The Practica · 2026-05-13 · via The Practical Developer

You run a load test against your API. CPU is at 40%, memory is flat, database p95 is under 10 ms. Everything looks healthy. Then the error rate jumps: ConnectTimeoutError, UND_ERR_CONNECT_TIMEOUT, or the generic socket hang up. You scale the API pods from four to eight. The spikes shrink but do not disappear. You scale to twelve. Same pattern, higher bill.

The downstream service you are calling is fast. It handles 10,000 RPS in its own load tests. The problem is not the service. The problem is that your Node.js client opens, negotiates, and closes a TCP connection for every single request, or it exhausts a small default pool and queues requests behind a gate that has nothing to do with your business logic.

This post shows how Node.js manages HTTP connections, how to read the real signals, and the two config lines that fix most pool-related latency spikes.

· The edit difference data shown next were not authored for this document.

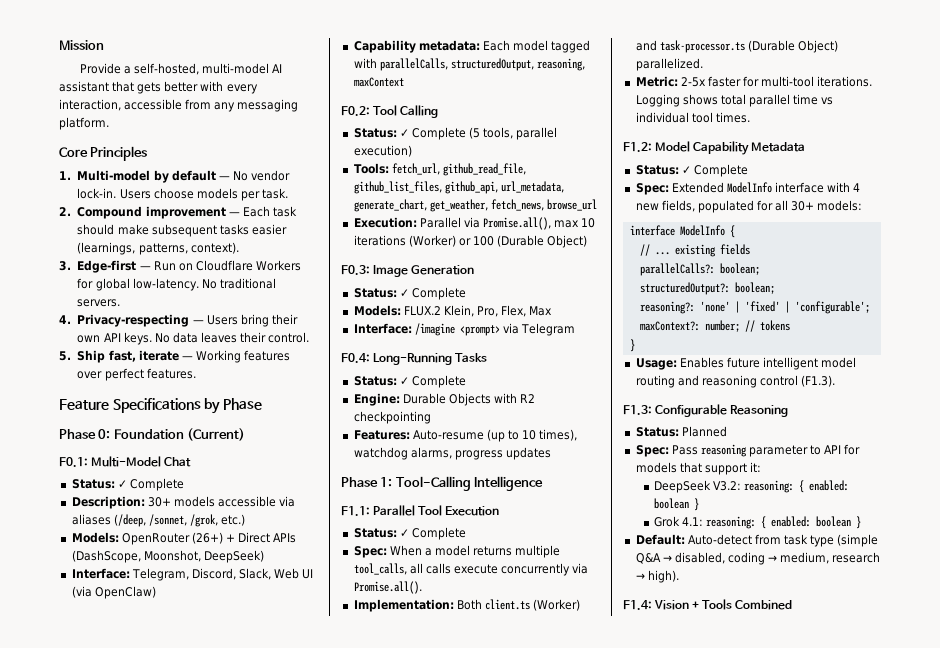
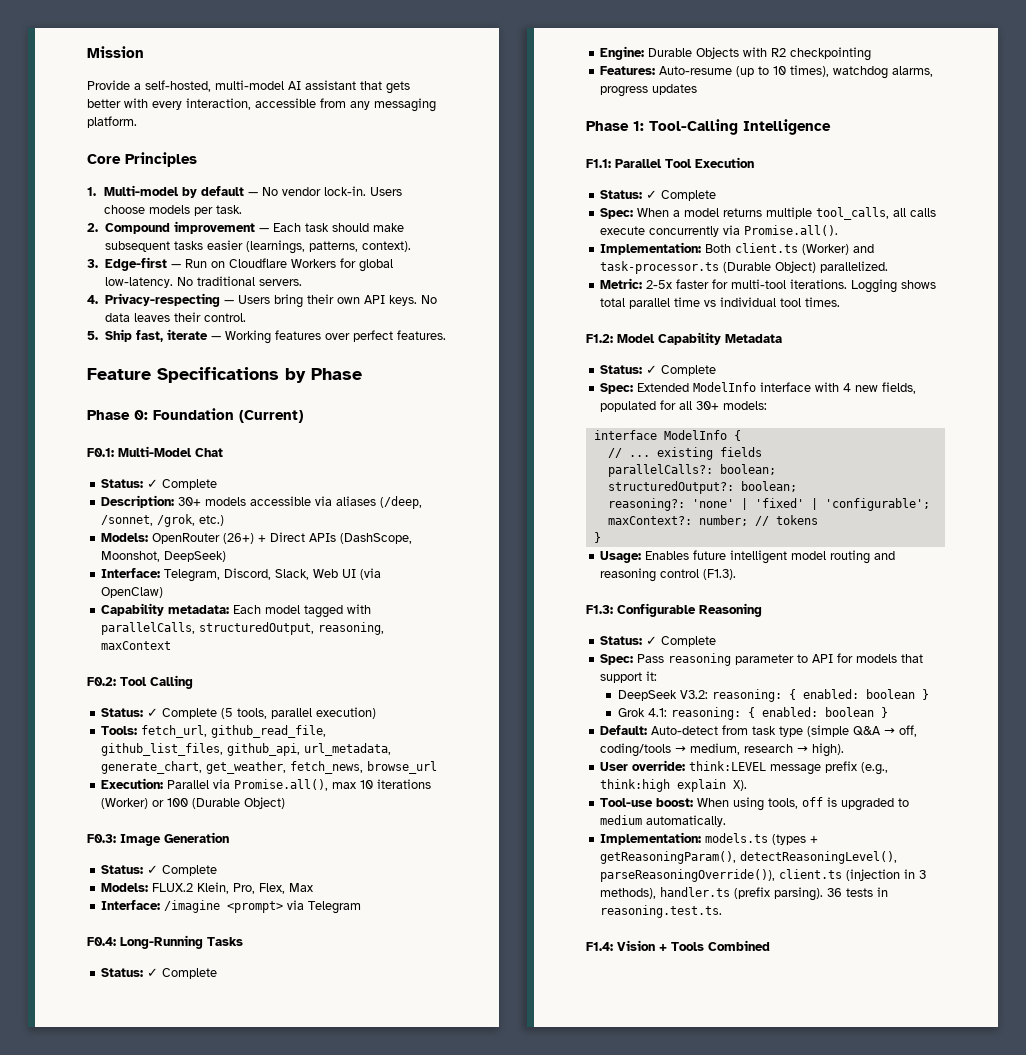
  F1.3: Configurable Reasoning
- Status: Planned
+ Status: ✓ Complete
- Default: Auto-detect from task type (simple Q&A → disabled, coding → medium, research → high).
+ Default: Auto-detect from task type (simple Q&A → off, coding/tools → medium, research → high).
+ User override: think:LEVEL message prefix (e.g., think:high explain X).
+ Tool-use boost: When using tools, off is upgraded to medium automatically.
+ Implementation: models.ts (types + getReasoningParam(), detectReasoningLevel(), parseReasoningOverride()), client.ts (injection in 3 methods), handler.ts (prefix parsing). 36 tests in reasoning.test.ts.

Where the default behavior hurts you

Node.js 18+ ships global.fetch powered by undici, which uses a connection pool under the hood. Before that, most production code used node:http, axios, or node-fetch with an http.Agent. In every case, there is a pool: a set of reusable TCP connections to the same origin.

The defaults are tuned for browsers, not servers:

undici’s default connections per origin: 6
axios with the default agent: Infinity (unbounded, which is its own disaster)
http.globalAgent.maxSockets: Infinity in older Node, capped behavior varies
undici’s default keepAliveTimeout: 4 seconds

Six connections per origin sounds fine until your service is a microservice that makes three downstream calls per request, each to a different origin, and you have twelve workers per pod. Under moderate load, eighteen requests hit the same origin simultaneously. Six grab a connection, twelve wait in a FIFO queue. The queue time shows up as latency, not CPU load, so your dashboards lie to you.

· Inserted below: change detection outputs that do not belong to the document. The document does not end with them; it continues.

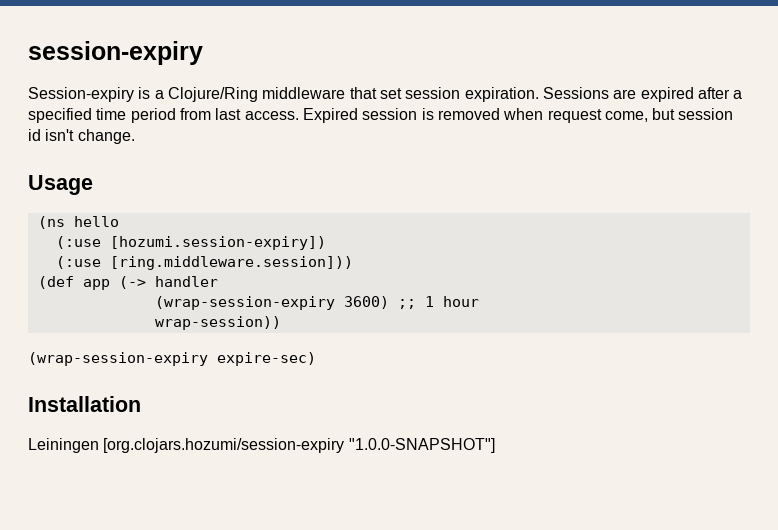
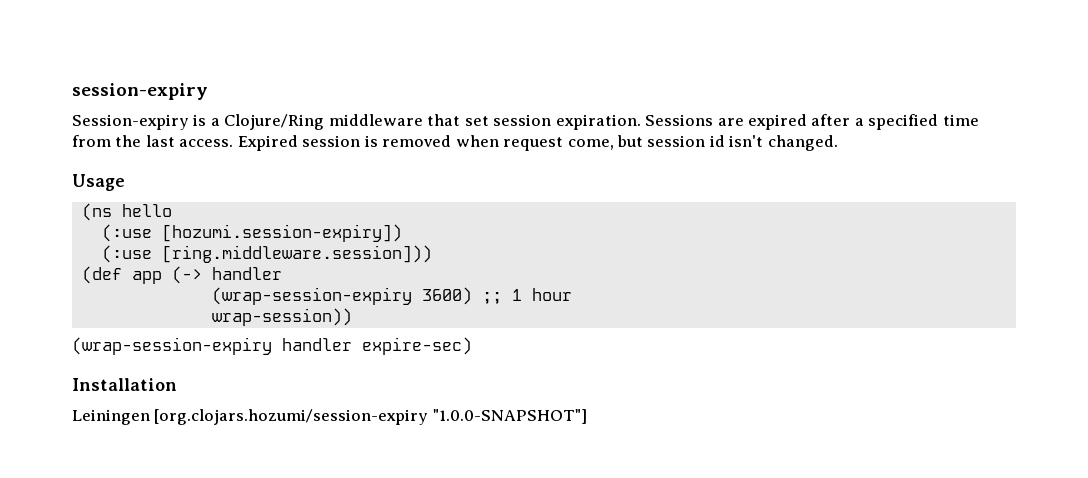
- Sessions are expired after a specified time period from last access.
+ Sessions are expired after a specified time from the last access.
- Expired session is removed when request come, but session id isn't change.
+ Expired session is removed when request come, but session id isn't changed.
- (wrap-session-expiry expire-sec)
+ (wrap-session-expiry handler expire-sec)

The Infinity case is worse. Every concurrent request opens its own TCP connection. Eventually you hit the local port range limit, the ephemeral port table fills with TIME_WAIT sockets, and new connections fail with ECONNREFUSED or EADDRNOTAVAIL even though the target is healthy.

Neither default is right for a backend. You need a bounded pool, sized to your concurrency, with keep-alive tuned to your infrastructure.

Measuring before you fix

Do not guess at pool size. Measure concurrent connections from the client side and active sockets on the host.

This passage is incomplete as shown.